I could not reach any conclusive answers reading some of the existing posts on this topic.

I have certain data at 100 locations the for past 10 years. The table has about 800 million rows. I need to primarily generate yearly statistics for each location. Some times I need to generate monthly variation statistics and hourly variation statistics as well. I'm wondering if I should generate two indexes - one for location and another for year or generate one index on both location and year.
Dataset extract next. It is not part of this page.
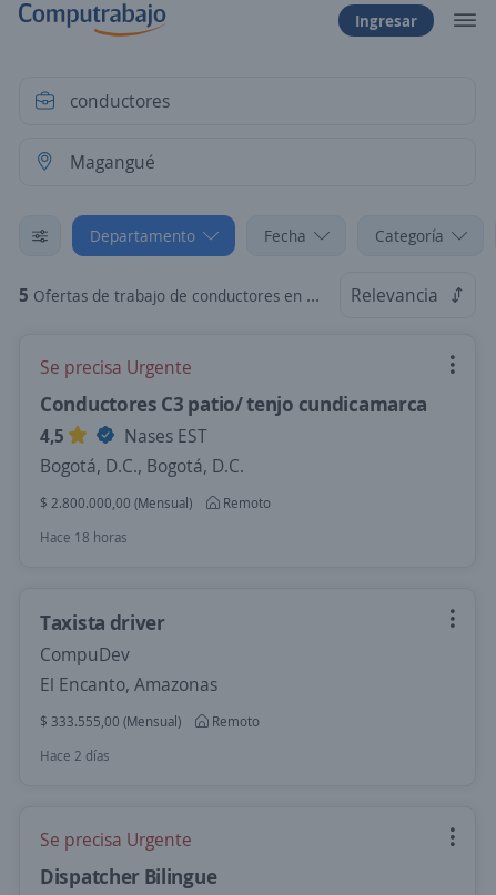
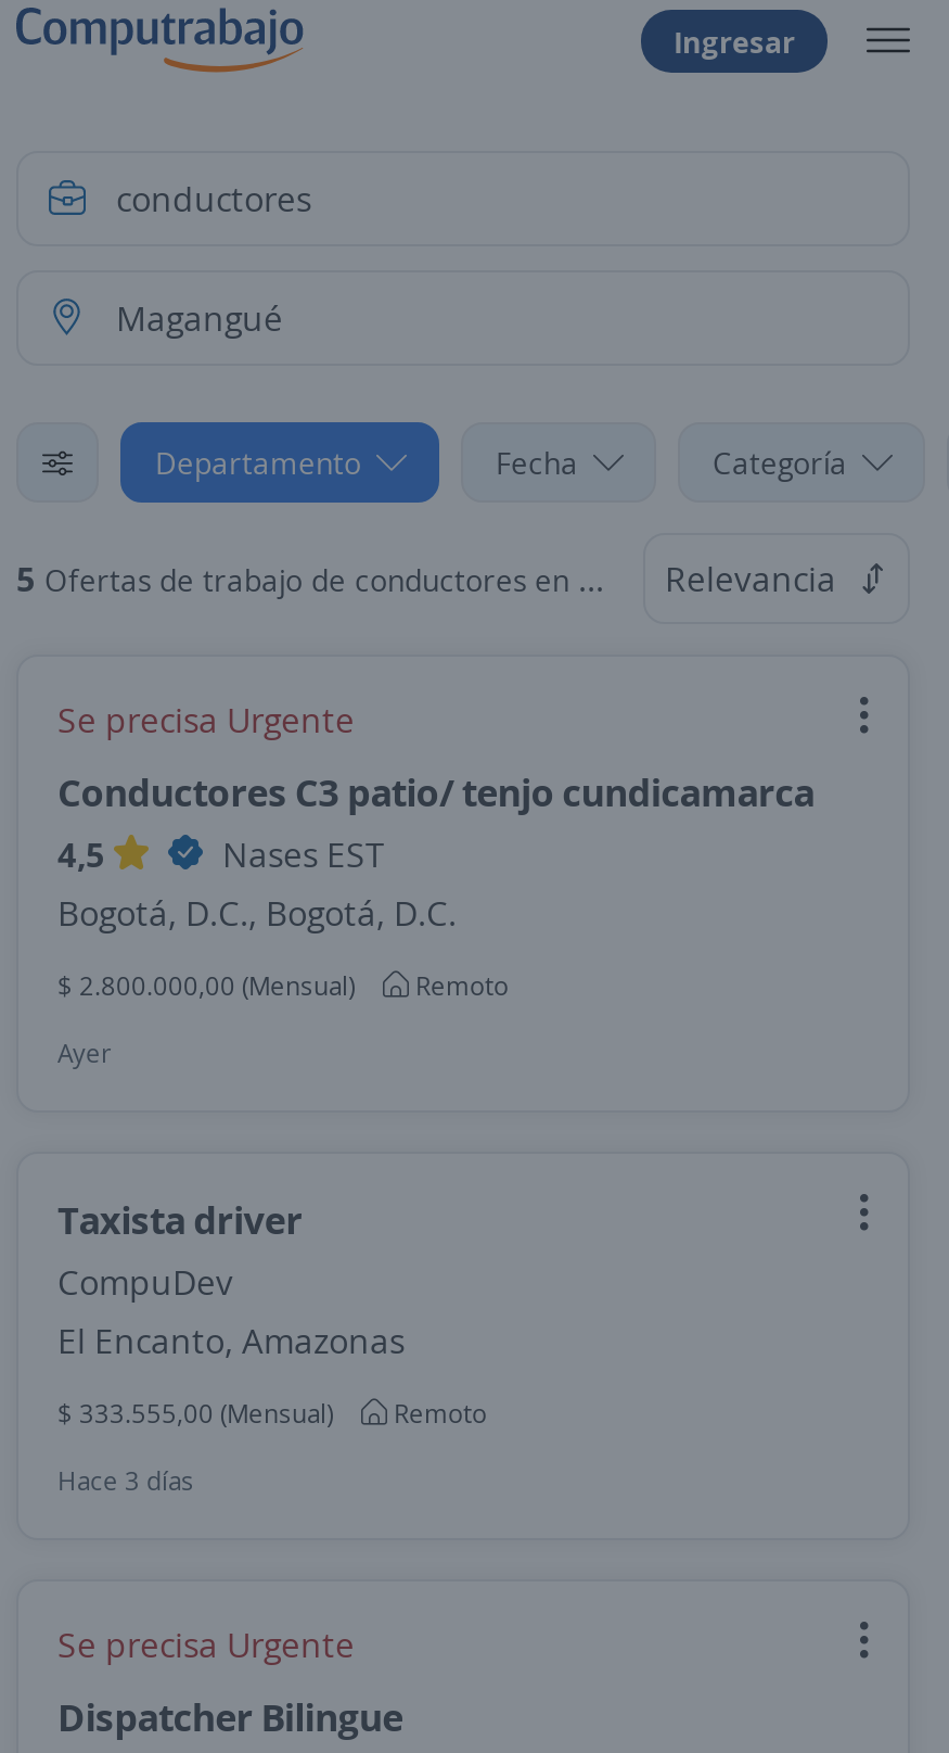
[40,528,128,547] Hace 18 horas -> [57,1034,112,1071] Ayer
[40,746,110,765] Hace 2 días -> [57,1462,194,1499] Hace 3 días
My primary key currently is a serial number (Probably I could use location and timestamp as the primary key).

Thanks.

let_there_be_light
  • 837
  • 3
  • 9
  • 15

3 Answers3

48

Regardless of how many indices have you created on relation, only one of them will be used in a certain query (which one depends on query, statistics etc). So in your case you wouldn't get a cumulative advantage from creating two single column indices. To get most performance from index I would suggest to use composite index on (location, timestamp).

Note, that queries like ... WHERE timestamp BETWEEN smth AND smth will not use the index above while queries like ... WHERE location = 'smth' or ... WHERE location = 'smth' AND timestamp BETWEEN smth AND smth will. It's because the first attribute in index is crucial for searching and sorting.

Don't forget to perform

ANALYZE;

after index creation in order to collect statistics.

Update: As @MondKin mentioned in comments certain queries can actually use several indexes on the same relation. For example, query with OR clauses like a = 123 OR b = 456 (assuming that there are indexes for both columns). In this case postgres would perform bitmap index scans for both indexes, build a union of resulting bitmaps and use it for bitmap heap scan. In certain conditions the same scheme may be used for AND queries but instead of union there would be an intersection.

Ildar Musin
  • 1,290
  • 1
  • 11
  • 11
  • 21
    About `only one of them will be used in a certain query` actually Postgres does have the ability to use multiple indexes to satisfy a single query. Check this chapter in the manual: https://www.postgresql.org/docs/current/indexes-bitmap-scans.html Specifically `Fortunately, PostgreSQL has the ability to combine multiple indexes` – Daniel Mar 10 '19 at 19:04
  • 1
    What if I have multicolumn B-tree index `(location, timestamp)`, and I use one of them in `where` closure. For example `where location = smth` or `timestamp = smth` will the index I have created work? – Mukhammadsher Jun 15 '19 at 17:49
  • awesome answer! – John Apr 30 '20 at 16:39
11

There is no rule of thumb for situations like these, I suggest you experiment in a copy of your production DB to see what works best for you: a single multi-column index or 2 single-column indexes.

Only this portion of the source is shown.